══ DATASET ══

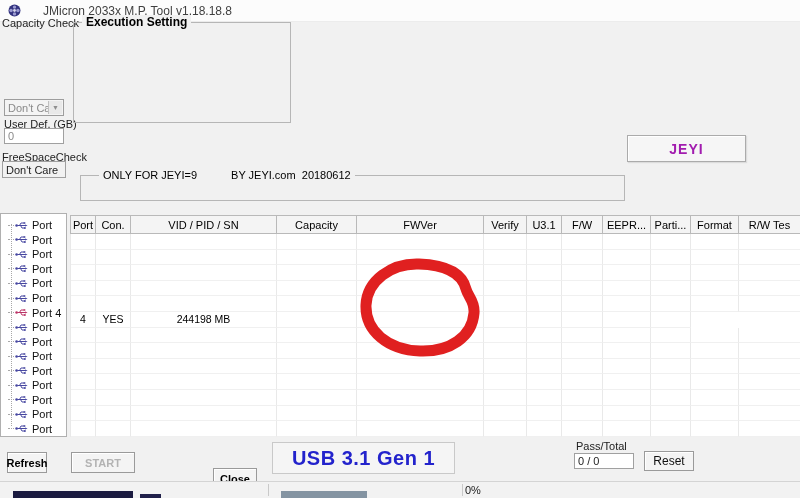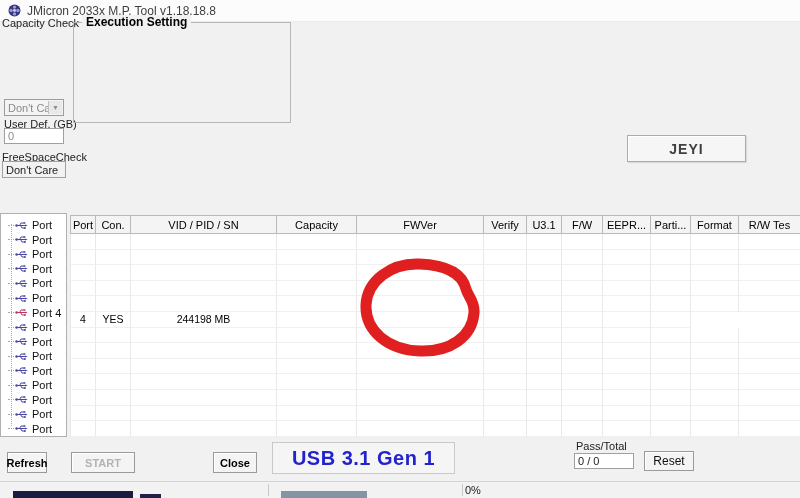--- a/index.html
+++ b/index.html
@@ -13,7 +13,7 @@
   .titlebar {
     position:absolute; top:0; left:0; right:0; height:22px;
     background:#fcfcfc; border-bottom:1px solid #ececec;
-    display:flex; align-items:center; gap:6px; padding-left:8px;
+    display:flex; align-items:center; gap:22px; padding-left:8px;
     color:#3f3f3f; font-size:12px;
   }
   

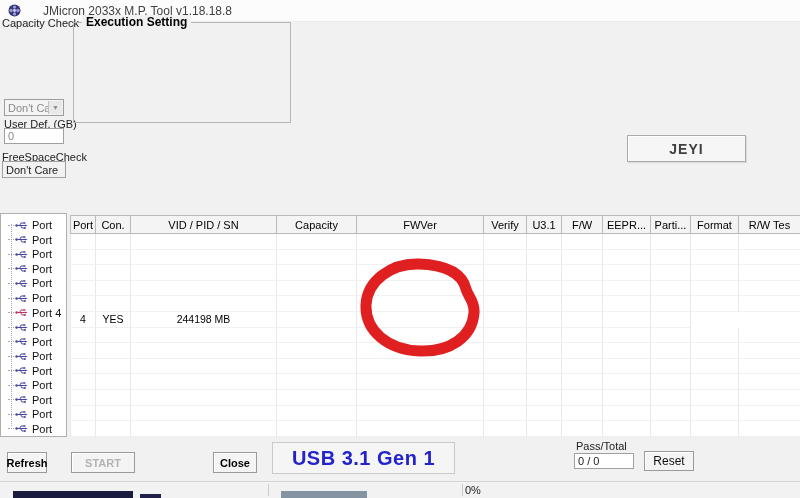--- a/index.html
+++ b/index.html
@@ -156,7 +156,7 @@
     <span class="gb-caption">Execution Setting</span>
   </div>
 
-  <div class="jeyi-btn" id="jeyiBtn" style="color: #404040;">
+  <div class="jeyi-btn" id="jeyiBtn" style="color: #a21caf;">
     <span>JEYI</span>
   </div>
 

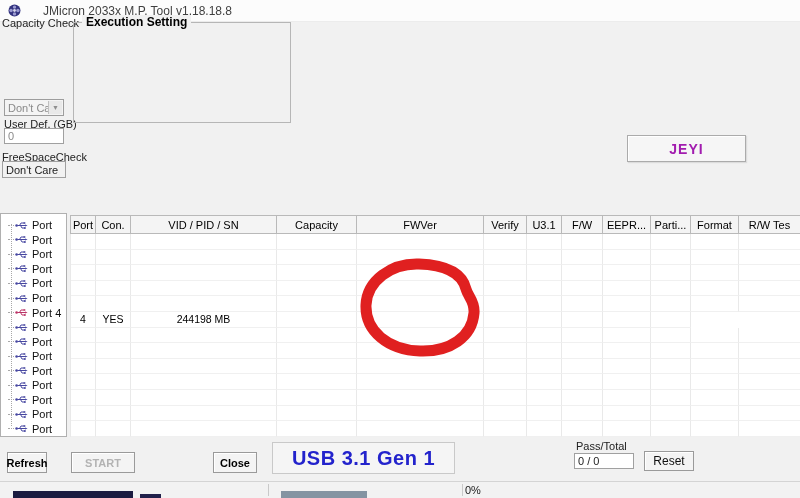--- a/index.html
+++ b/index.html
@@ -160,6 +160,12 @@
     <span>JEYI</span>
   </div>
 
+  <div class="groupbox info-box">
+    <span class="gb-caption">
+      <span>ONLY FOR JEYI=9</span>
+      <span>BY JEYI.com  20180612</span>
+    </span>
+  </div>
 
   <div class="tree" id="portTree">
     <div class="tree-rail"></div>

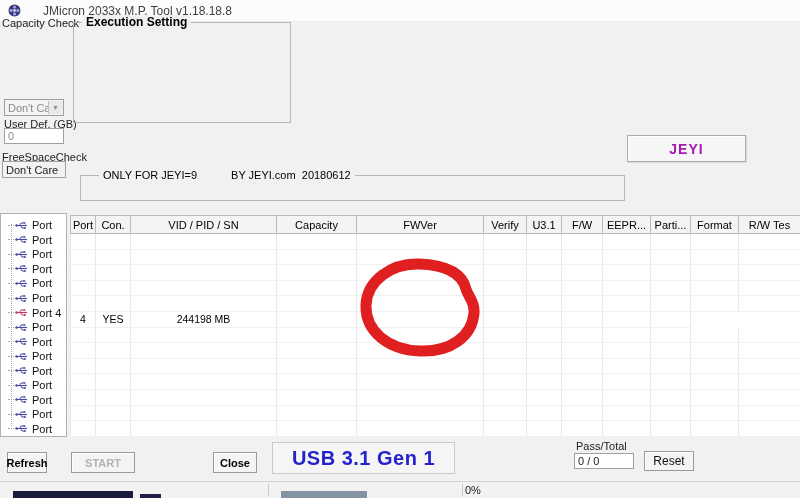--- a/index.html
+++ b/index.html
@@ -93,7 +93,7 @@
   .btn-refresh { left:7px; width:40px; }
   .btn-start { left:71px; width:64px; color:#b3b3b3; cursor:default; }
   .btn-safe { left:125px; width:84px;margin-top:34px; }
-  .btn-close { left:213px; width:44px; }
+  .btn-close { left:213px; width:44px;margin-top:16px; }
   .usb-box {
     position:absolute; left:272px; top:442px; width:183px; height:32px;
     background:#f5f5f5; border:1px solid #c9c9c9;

═══

• _YOUR INSTRUCTIONS_
With the pictures set aside, repeat every entry above exactly.

• _ANSWER SECTION_
--- a/index.html
+++ b/index.html
@@ -13,7 +13,7 @@
   .titlebar {
     position:absolute; top:0; left:0; right:0; height:22px;
     background:#fcfcfc; border-bottom:1px solid #ececec;
-    display:flex; align-items:center; gap:6px; padding-left:8px;
+    display:flex; align-items:center; gap:22px; padding-left:8px;
     color:#3f3f3f; font-size:12px;
   }
   

--- a/index.html
+++ b/index.html
@@ -156,7 +156,7 @@
     <span class="gb-caption">Execution Setting</span>
   </div>
 
-  <div class="jeyi-btn" id="jeyiBtn" style="color: #404040;">
+  <div class="jeyi-btn" id="jeyiBtn" style="color: #a21caf;">
     <span>JEYI</span>
   </div>
 

--- a/index.html
+++ b/index.html
@@ -160,6 +160,12 @@
     <span>JEYI</span>
   </div>
 
+  <div class="groupbox info-box">
+    <span class="gb-caption">
+      <span>ONLY FOR JEYI=9</span>
+      <span>BY JEYI.com  20180612</span>
+    </span>
+  </div>
 
   <div class="tree" id="portTree">
     <div class="tree-rail"></div>

--- a/index.html
+++ b/index.html
@@ -93,7 +93,7 @@
   .btn-refresh { left:7px; width:40px; }
   .btn-start { left:71px; width:64px; color:#b3b3b3; cursor:default; }
   .btn-safe { left:125px; width:84px;margin-top:34px; }
-  .btn-close { left:213px; width:44px; }
+  .btn-close { left:213px; width:44px;margin-top:16px; }
   .usb-box {
     position:absolute; left:272px; top:442px; width:183px; height:32px;
     background:#f5f5f5; border:1px solid #c9c9c9;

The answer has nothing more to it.